The data in the file-based system has to be consistent. The consistency attribute should not be
affected by any transactions performed in the file-based system.
Any unlawful or possibly harmful activities on the data should be prohibited by the file-based system.
The file-based system should allow many processes to access the same data at the same time, and
this should be properly coordinated.
The data should be uniformly organised and kept in the file-based system to make it easy to retrieve.
1.5.1 Disadvantages of Files Systems
The following are some of the main drawbacks of file-based systems:
Capacity constraints
Functionality is limited
There is less security
Inconsistency in data is increasing
There are no backup or recovery options
The drawbacks of file-based systems are as follows:
The file-based system has a lesser storage capacity and cannot handle huge volumes of data.

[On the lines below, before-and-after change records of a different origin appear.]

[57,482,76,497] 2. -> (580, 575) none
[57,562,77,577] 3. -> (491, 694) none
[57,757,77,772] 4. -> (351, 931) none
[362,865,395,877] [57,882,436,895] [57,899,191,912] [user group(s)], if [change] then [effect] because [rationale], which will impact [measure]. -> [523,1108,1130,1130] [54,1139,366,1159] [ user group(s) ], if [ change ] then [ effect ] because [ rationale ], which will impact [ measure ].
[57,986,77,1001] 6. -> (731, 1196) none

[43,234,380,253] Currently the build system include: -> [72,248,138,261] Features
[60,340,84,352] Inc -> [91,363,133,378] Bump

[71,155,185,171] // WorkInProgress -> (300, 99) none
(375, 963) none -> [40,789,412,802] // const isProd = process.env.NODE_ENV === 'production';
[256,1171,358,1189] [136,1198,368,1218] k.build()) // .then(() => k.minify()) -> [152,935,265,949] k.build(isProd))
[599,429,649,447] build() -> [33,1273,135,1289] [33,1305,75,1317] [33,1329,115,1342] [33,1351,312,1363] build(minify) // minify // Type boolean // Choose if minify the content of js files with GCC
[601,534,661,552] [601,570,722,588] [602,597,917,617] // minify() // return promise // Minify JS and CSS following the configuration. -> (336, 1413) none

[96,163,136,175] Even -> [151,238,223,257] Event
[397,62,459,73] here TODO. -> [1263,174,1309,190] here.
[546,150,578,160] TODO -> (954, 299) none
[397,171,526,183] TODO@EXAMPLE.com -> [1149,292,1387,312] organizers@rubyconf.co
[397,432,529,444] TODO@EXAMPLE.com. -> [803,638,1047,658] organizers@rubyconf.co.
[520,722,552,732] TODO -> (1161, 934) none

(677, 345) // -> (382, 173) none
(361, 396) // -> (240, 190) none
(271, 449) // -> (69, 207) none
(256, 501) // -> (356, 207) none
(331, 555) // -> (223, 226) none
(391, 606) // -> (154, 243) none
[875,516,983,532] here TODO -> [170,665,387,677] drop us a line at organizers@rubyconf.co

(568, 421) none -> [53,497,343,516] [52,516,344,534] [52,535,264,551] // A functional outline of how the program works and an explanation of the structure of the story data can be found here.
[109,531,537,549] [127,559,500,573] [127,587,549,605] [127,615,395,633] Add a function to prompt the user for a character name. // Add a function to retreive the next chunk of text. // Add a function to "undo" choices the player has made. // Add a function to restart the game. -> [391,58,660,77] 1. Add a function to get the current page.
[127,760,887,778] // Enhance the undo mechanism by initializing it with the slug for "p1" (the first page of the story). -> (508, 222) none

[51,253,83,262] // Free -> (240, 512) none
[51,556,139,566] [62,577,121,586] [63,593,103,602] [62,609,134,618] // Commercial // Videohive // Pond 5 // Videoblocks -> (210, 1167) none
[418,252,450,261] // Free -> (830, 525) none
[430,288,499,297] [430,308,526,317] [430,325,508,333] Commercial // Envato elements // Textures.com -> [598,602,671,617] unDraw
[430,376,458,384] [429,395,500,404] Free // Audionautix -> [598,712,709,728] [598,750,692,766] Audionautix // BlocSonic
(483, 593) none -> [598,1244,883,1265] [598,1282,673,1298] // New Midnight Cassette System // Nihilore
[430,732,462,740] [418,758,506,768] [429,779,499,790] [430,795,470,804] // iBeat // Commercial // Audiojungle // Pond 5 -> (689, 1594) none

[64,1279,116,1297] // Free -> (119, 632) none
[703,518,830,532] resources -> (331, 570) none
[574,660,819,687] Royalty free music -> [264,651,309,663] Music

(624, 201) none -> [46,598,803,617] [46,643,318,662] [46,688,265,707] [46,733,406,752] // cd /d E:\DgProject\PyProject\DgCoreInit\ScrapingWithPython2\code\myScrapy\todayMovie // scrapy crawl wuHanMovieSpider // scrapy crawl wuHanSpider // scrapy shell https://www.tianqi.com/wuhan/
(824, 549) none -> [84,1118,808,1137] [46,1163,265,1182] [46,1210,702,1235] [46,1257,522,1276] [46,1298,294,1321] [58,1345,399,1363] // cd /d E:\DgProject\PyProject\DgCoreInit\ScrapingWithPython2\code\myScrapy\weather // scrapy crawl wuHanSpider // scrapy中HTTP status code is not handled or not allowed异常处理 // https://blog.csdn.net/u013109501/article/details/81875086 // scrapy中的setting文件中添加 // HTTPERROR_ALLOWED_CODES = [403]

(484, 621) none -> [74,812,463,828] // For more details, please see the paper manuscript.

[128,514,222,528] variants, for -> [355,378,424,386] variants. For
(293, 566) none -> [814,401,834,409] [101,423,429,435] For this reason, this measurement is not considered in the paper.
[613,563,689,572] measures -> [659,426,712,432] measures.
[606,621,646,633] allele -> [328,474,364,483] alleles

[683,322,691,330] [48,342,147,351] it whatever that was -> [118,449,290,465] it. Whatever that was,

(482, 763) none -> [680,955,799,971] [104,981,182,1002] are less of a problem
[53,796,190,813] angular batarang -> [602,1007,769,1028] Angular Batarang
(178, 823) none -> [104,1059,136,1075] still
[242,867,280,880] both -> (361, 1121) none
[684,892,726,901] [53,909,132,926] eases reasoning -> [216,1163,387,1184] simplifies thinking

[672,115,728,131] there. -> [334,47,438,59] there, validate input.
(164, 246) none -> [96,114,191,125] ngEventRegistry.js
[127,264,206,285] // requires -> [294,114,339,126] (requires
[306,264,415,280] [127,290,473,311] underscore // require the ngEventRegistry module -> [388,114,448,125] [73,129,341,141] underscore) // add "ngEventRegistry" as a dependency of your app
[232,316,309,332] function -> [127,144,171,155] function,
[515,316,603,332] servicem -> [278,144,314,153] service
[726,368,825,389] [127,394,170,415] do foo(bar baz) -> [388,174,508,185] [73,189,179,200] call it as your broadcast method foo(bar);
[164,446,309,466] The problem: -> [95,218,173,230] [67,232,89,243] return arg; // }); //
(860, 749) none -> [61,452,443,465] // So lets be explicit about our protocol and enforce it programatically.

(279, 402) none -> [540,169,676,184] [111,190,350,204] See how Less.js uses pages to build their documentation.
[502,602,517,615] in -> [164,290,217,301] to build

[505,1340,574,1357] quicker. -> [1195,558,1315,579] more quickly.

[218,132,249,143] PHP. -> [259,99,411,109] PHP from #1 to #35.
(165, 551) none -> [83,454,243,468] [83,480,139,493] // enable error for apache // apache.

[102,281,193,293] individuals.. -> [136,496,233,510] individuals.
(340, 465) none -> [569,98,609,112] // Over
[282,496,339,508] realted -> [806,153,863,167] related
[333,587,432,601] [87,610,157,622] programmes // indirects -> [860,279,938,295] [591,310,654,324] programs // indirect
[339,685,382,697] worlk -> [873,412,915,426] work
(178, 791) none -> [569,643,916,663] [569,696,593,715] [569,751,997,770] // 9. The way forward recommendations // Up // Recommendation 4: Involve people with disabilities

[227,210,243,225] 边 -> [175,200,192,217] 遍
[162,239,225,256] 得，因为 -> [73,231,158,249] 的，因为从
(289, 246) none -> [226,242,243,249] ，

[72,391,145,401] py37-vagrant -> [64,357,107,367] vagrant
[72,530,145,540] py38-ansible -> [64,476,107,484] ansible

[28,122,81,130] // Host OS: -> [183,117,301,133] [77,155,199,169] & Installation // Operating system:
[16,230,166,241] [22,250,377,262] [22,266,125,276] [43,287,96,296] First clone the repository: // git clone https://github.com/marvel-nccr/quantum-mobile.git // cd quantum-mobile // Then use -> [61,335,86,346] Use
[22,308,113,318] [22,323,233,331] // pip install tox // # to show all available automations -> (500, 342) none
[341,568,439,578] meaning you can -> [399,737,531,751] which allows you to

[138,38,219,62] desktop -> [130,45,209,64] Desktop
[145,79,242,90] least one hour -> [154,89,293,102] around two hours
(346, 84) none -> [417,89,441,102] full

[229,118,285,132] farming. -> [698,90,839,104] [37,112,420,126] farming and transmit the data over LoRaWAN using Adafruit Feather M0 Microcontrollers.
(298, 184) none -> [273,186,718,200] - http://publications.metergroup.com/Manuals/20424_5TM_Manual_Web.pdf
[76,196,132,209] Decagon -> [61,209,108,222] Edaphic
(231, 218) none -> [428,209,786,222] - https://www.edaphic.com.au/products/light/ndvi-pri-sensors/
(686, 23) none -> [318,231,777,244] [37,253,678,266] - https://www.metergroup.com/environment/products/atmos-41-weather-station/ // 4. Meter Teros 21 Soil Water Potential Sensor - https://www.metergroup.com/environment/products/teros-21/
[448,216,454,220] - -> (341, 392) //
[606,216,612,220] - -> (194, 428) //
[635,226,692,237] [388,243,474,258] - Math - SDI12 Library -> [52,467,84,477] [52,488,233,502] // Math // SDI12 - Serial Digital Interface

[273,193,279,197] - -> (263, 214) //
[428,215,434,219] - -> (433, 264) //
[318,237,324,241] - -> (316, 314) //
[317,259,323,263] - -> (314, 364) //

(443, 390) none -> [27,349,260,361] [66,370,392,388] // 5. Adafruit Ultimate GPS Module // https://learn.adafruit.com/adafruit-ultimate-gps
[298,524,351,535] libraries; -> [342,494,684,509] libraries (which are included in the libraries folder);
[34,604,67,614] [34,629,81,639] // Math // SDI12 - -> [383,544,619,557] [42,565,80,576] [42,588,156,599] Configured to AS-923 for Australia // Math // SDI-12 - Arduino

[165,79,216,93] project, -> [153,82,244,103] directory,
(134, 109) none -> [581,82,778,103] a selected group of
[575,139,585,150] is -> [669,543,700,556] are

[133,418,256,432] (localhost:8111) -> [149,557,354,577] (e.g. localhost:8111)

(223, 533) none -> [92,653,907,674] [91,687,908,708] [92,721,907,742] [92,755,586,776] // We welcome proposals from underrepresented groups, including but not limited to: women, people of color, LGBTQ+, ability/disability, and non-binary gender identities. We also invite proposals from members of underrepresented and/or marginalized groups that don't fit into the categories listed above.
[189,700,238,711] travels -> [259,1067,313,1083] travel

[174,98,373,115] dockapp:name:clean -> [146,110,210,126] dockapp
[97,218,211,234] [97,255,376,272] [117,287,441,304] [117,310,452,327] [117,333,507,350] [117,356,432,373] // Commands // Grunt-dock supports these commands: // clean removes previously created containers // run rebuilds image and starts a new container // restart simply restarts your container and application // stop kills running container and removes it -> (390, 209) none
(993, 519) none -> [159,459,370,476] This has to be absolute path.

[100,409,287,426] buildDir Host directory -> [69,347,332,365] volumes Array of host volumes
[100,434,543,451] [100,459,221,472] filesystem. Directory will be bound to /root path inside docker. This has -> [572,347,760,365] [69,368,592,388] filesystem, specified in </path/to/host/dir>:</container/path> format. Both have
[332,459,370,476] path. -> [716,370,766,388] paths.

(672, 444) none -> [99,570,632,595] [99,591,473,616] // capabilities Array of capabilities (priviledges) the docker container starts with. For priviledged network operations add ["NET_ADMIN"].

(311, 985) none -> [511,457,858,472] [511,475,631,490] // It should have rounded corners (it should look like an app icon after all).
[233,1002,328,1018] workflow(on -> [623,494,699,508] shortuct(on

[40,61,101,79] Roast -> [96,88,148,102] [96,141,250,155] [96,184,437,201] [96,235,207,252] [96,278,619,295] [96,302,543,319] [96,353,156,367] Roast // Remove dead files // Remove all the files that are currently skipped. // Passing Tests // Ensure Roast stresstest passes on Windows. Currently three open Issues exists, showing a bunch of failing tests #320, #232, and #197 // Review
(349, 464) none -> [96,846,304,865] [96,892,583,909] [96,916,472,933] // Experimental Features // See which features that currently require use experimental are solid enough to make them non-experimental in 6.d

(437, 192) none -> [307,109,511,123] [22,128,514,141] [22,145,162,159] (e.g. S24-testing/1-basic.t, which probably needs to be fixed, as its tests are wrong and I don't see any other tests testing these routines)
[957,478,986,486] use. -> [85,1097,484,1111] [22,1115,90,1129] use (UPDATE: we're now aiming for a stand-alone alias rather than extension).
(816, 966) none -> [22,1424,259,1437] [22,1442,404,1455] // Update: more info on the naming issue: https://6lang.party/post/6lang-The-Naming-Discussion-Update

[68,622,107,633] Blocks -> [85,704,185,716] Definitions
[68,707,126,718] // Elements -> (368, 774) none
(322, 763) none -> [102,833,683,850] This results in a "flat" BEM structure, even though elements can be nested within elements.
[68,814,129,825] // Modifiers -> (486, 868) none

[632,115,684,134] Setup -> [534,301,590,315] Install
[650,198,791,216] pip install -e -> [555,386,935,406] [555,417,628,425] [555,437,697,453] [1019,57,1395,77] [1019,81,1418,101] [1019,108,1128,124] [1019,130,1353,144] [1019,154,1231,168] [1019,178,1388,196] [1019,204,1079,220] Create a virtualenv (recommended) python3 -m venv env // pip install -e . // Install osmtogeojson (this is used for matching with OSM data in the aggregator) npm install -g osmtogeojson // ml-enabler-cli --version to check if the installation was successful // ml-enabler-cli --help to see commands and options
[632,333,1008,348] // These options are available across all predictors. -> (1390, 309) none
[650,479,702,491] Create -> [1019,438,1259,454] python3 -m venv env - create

Because this system is simple, it is unable to handle complex searches, data recovery and other
tasks.
Because the file-based system lacks a sophisticated method for removing duplicate data, there may
be some.
In a file-based system, data is vulnerable to corruption and destruction.
In a file-based system, data files can be stored in numerous locations. As a result, it’s difficult to
readily exchange data with numerous people.
4
UNIT 01: Introduction to Databases JGI JAIN
DEEMED-TO-BE UNIVERSIT Y
1.6 DATA PROCESSING
Data processing is a technique for manipulating information. It refers to the transformation of
unstructured data into material that is both meaningful and machine-readable. It’s essentially a method
of transforming unstructured data into useful information. “It can relate to the processing of business
data using automated methods.” To analyse huge amounts of comparable data, usually involves very
basic, repetitive tasks. Raw data is the source of information that is processed to provide useful results.
1.6.1 Types of Data Processing
Depending on the purpose of the data, several types of data processing procedures are available. The
five major forms of data processing are:
1. Commercial Data Processing
2. Scientific Data Processing
3. Batch Processing
4. Online Processing
5. Real-Time Processing
Let’s now discuss about each in detail.
1. Commercial Data Processing: Commercial data processing is a way of using relational databases
in a commercial setting, which involves batch processing. It entails feeding the system a big amount
of data and producing a significant volume of output with fewer computing processes. It essentially
mixes commerce and computers to make it beneficial for a company. Because the data handled by
this system is typically standardised, there is a considerably lesser risk of mistakes. Many manual
tasks are mechanised using computers to make them easier and more error-free. In the business
world, computers are employed to transform raw data into information that is helpful to the
company. Accounting software is a good example of a data processing application.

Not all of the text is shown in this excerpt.